28 entry daha
  • sertab erenerin aşk ölmez kasedindeki en bayıldığım* şarkılardan biri. hep beraber bakıyoruz:

    oturdum bir ağacın altında

    (peki)

    buda gibi bağdaş kurdum

    (buda, bağdaş... e hadi bakalım)*

    kapattım gözlerimi
    açtım kalbimi
    bir uzadım
    bir kısaldım

    (vaktiyle defaten alice in wonderland'i okumuşluğumuz var tabi)

    boşverdim dünya hallerini

    (e bi uza bi kısal senin de işin zor tabi, boşver)
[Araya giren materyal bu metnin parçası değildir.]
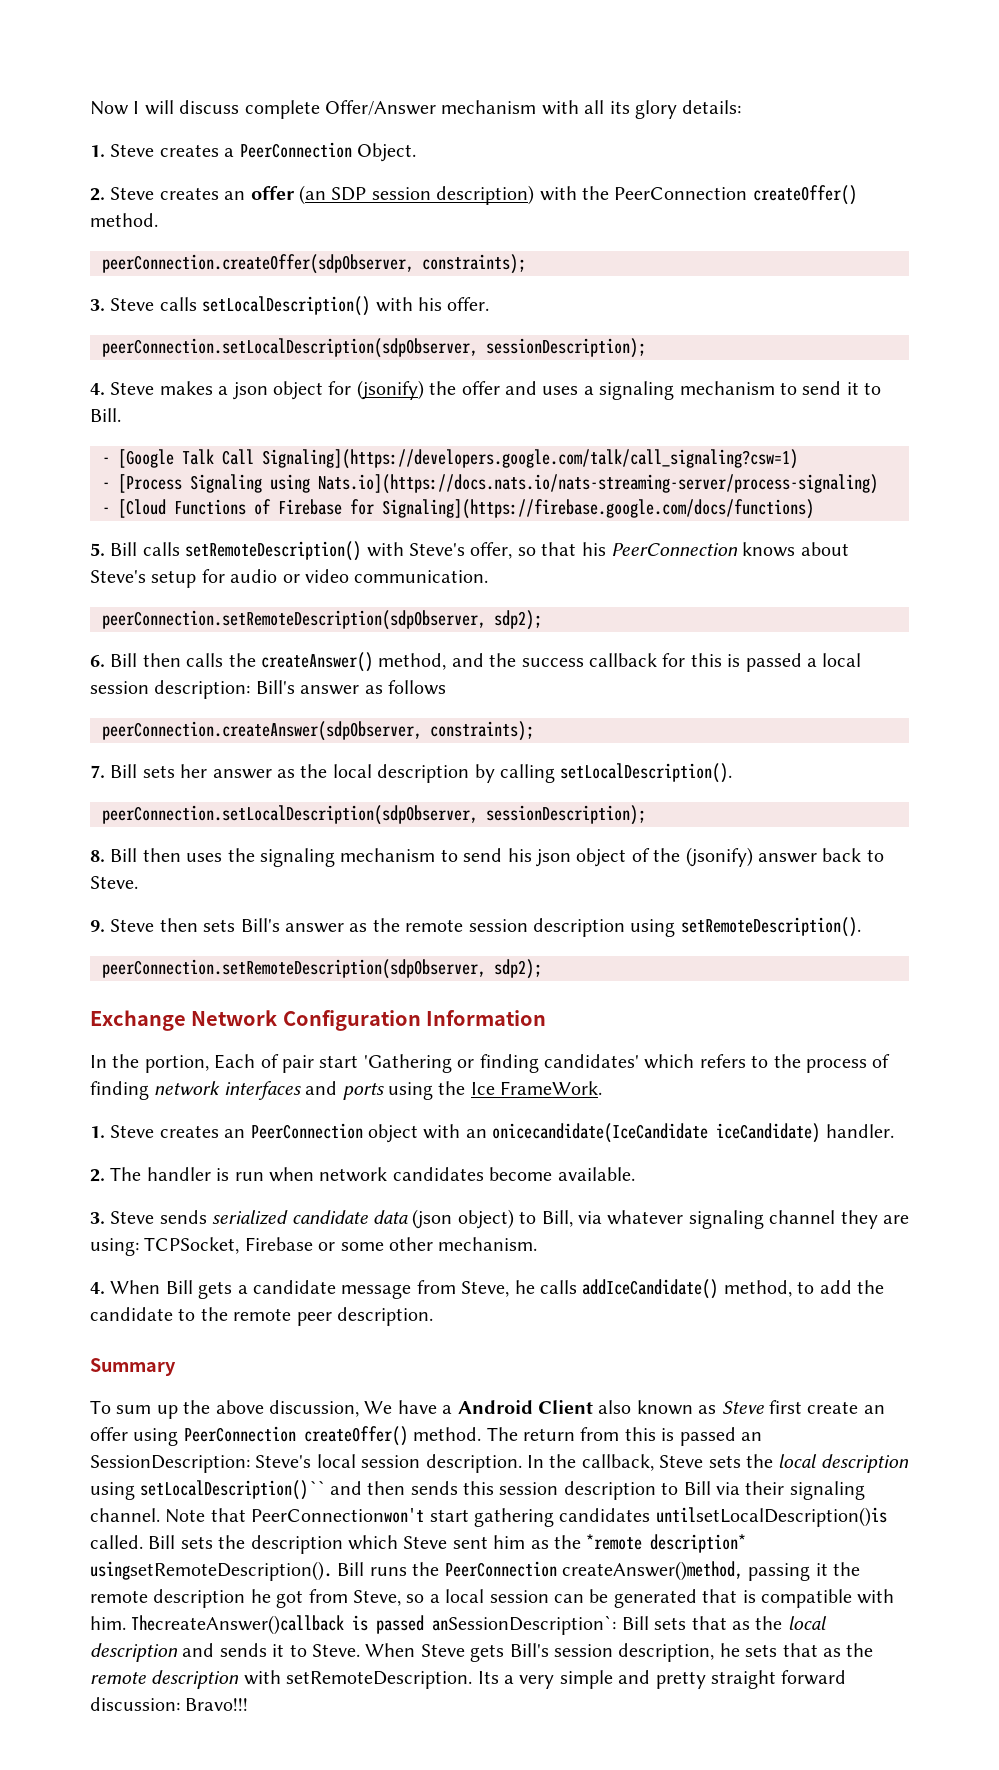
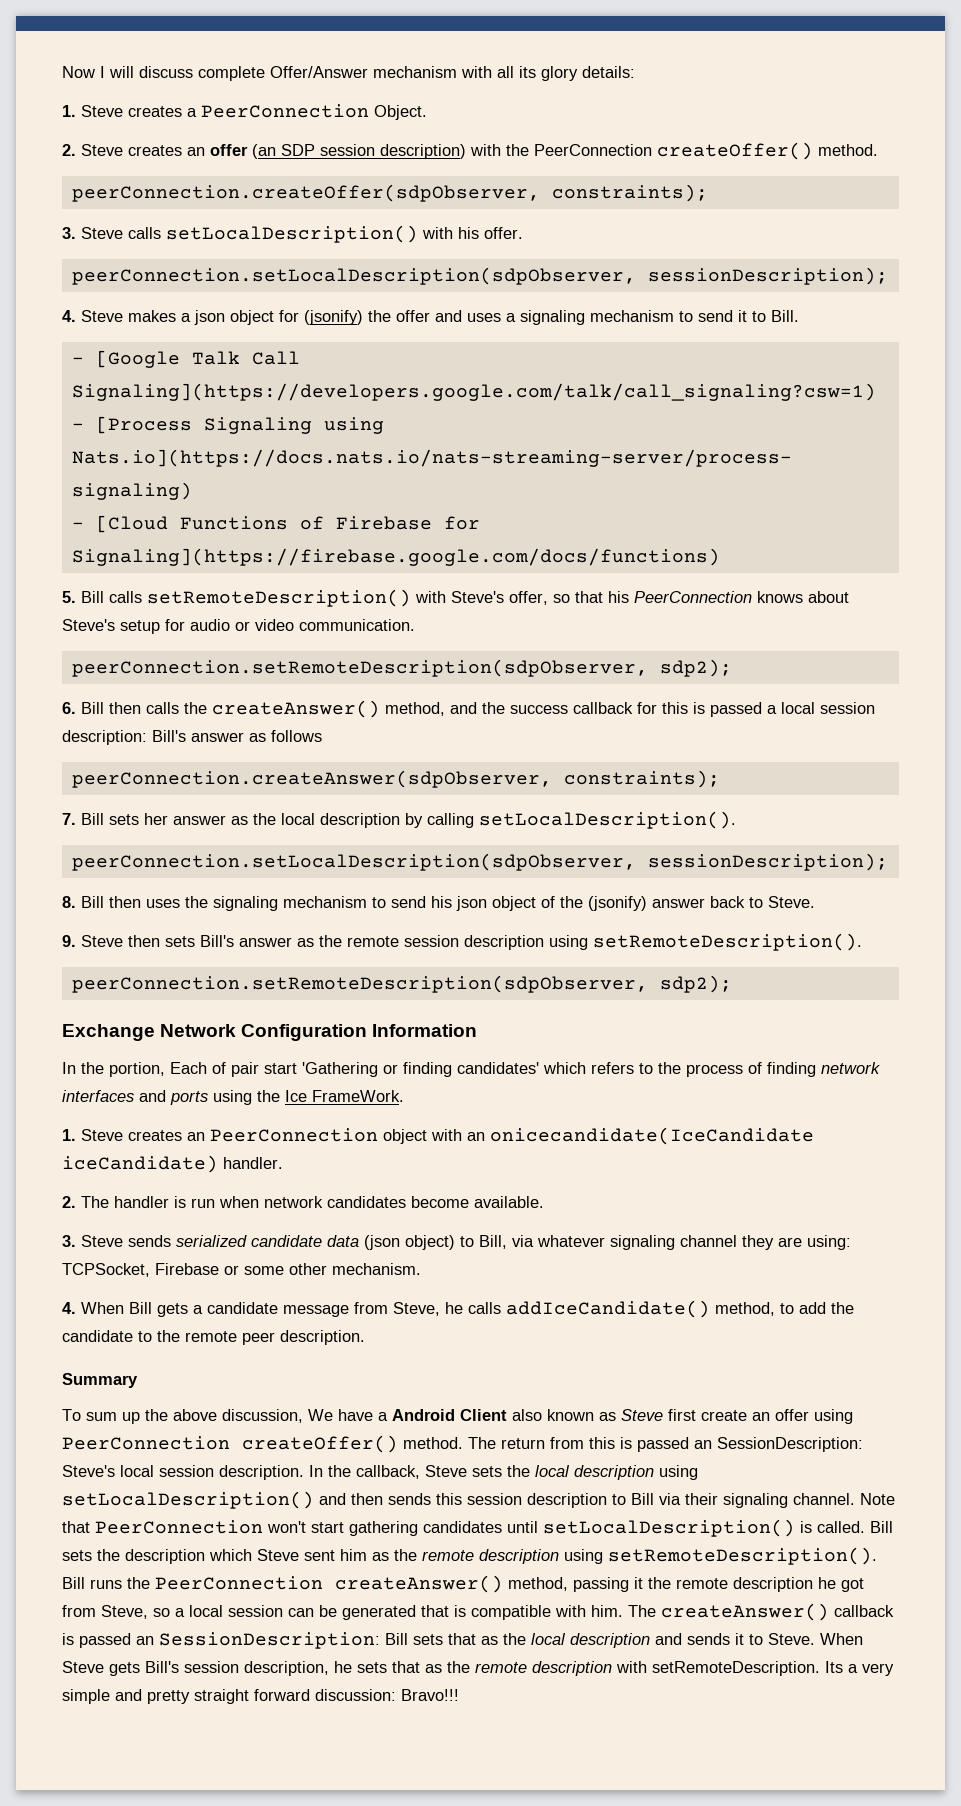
[140,1480,325,1500] setLocalDescription()`` -> [62,1491,314,1509] setLocalDescription()
[251,1508,425,1523] PeerConnectionwon't -> [95,1520,306,1534] PeerConnection won't
[655,1507,887,1527] untilsetLocalDescription()is -> [507,1519,812,1537] until setLocalDescription() is
[586,1534,747,1553] [90,1561,332,1581] *remote description* usingsetRemoteDescription(). -> [422,1547,877,1565] remote description using setRemoteDescription().
[561,1561,743,1581] createAnswer()method, -> [335,1575,568,1593] createAnswer() method,
[131,1615,617,1635] ThecreateAnswer()callback is passed anSessionDescription`: -> [628,1603,894,1621] [62,1632,380,1649] The createAnswer() callback is passed an SessionDescription:

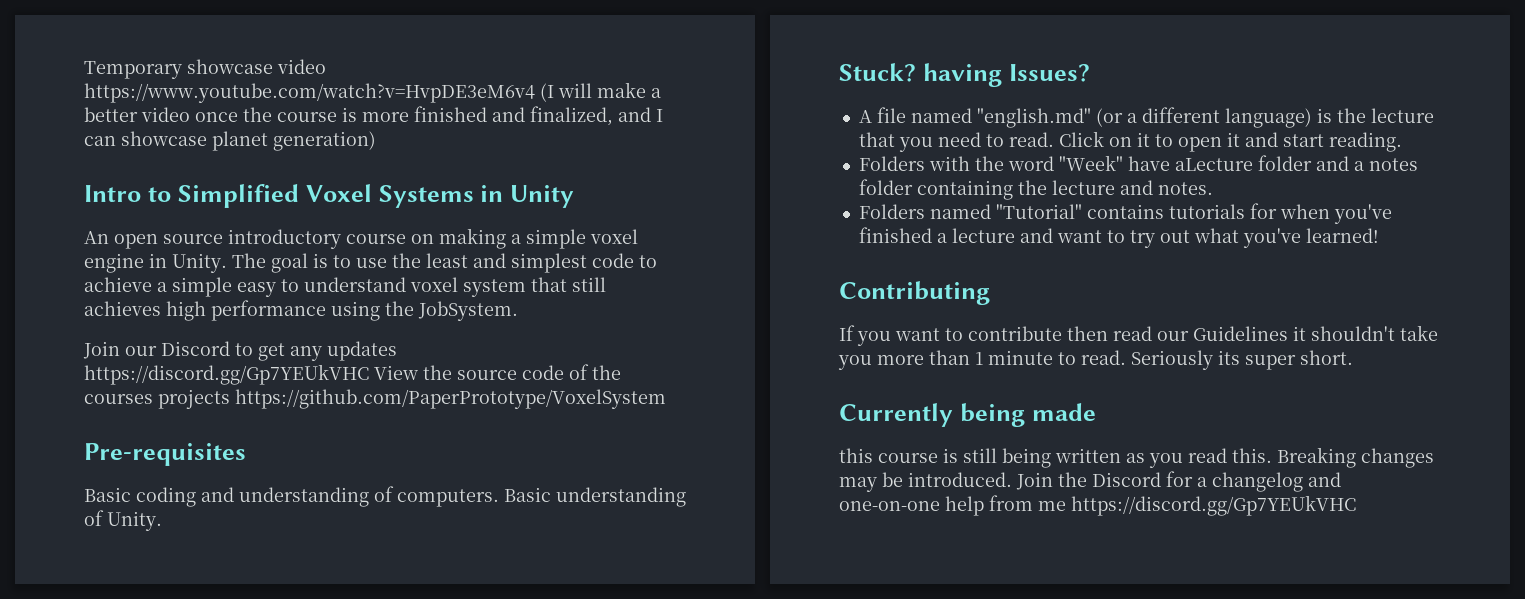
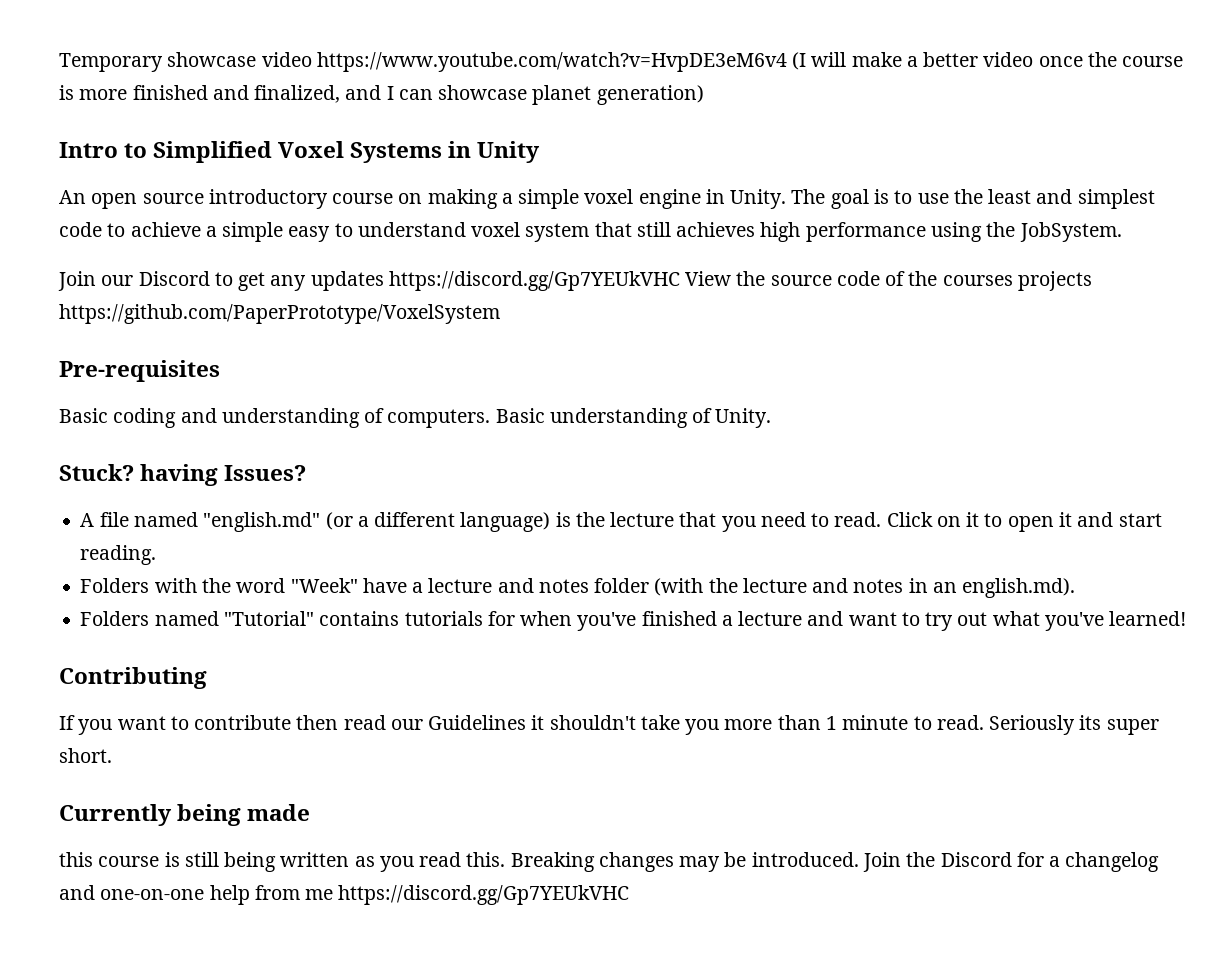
[1174,155,1364,171] aLecture folder and a -> [412,578,534,593] a lecture and
[916,180,1013,200] containing -> [654,578,704,596] (with
[1157,182,1213,195] notes. -> [853,578,1076,598] notes in an english.md).

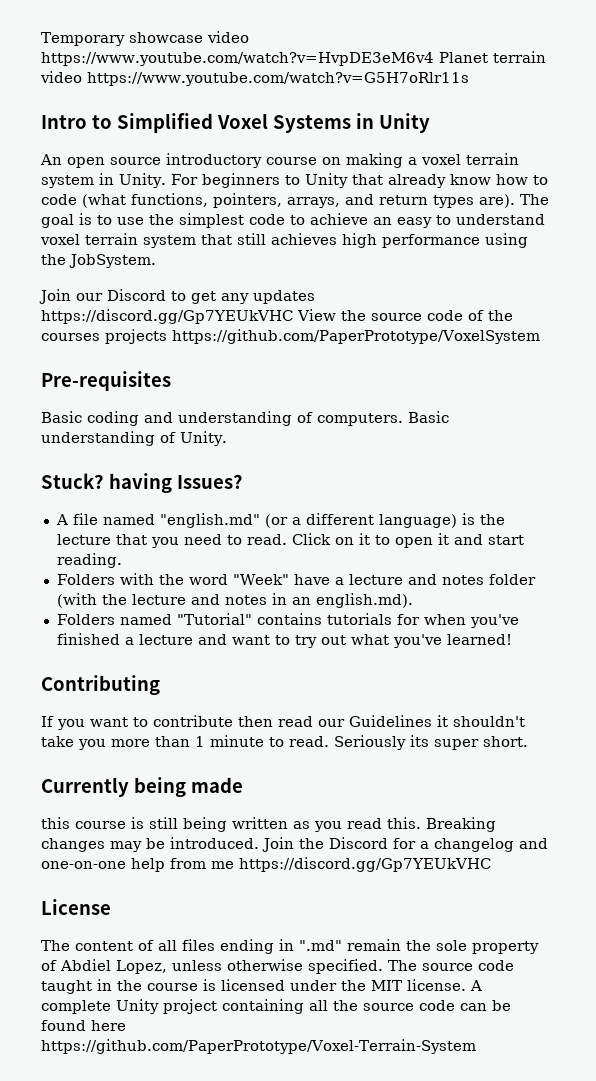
[792,52,1184,70] [59,85,704,105] (I will make a better video once the course is more finished and finalized, and I can showcase planet generation) -> [438,51,546,63] [40,71,469,86] Planet terrain video https://www.youtube.com/watch?v=G5H7oRlr11s
[518,189,787,209] simple voxel engine in Unity. -> [421,153,519,165] [41,173,548,188] [41,193,515,208] voxel terrain system in Unity. For beginners to Unity that already know how to code (what functions, pointers, arrays, and return types are).
[988,189,1073,204] least and -> (174, 219) none
[205,222,284,242] a simple -> [373,217,392,225] an
(521, 229) none -> [85,233,138,245] terrain
(630, 895) none -> [41,899,111,915] [41,939,539,954] [41,959,514,974] [41,979,482,994] [41,999,511,1014] [41,1020,126,1031] [41,1039,476,1054] // License // The content of all files ending in ".md" remain the sole property of Abdiel Lopez, unless otherwise specified. The source code taught in the course is licensed under the MIT license. A complete Unity project containing all the source code can be found here https://github.com/PaperPrototype/Voxel-Terrain-System

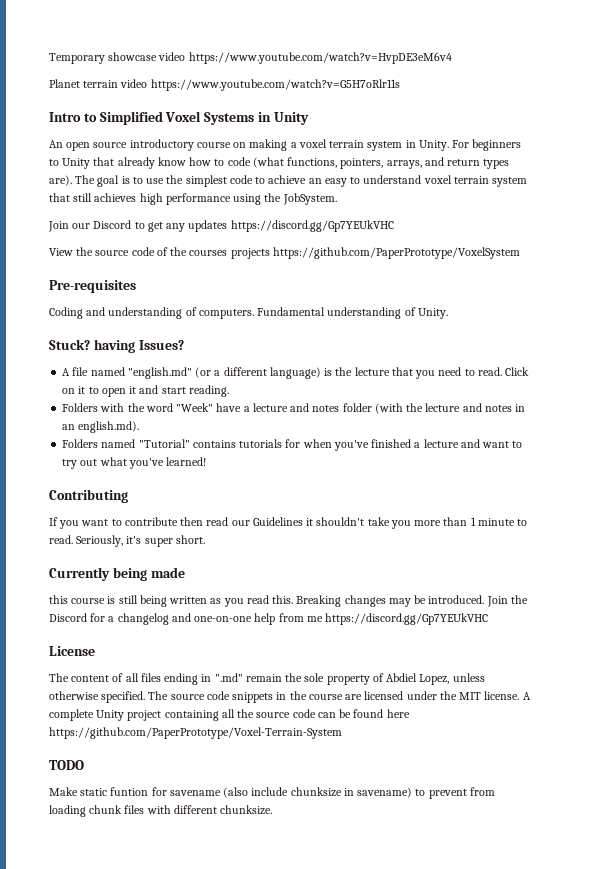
(434, 59) none -> (452, 58) //
(293, 316) none -> (394, 226) //
[41,411,139,426] Basic coding -> [49,307,83,319] Coding
[408,411,449,423] Basic -> [257,307,326,316] Fundamental
[334,735,429,750] Seriously its -> [76,535,142,547] Seriously, it's
[41,980,92,994] taught -> [232,692,274,703] snippets
[203,979,216,991] is -> [345,694,363,700] are
(476, 1046) none -> [49,760,84,770] [49,787,495,799] [49,805,273,817] // TODO // Make static funtion for savename (also include chunksize in savename) to prevent from loading chunk files with different chunksize.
    oturdum bir ağacın altında

    (iş güç yok ohh, keyif)

    buda gibi bağdaş kurdum

    (bkz: buda the crossleg sitter)

    susturdum içimdeki bütün sesleri
    bir yerdeyim
    bir gökteyim

    (hazerfen ahmet çelebi misali)

    boşverdim dünya hallerini
    bu da gelir
    bu da geçer

    (buda, bu da. diyecek sözüm yok, tek kelimeyle enfes*)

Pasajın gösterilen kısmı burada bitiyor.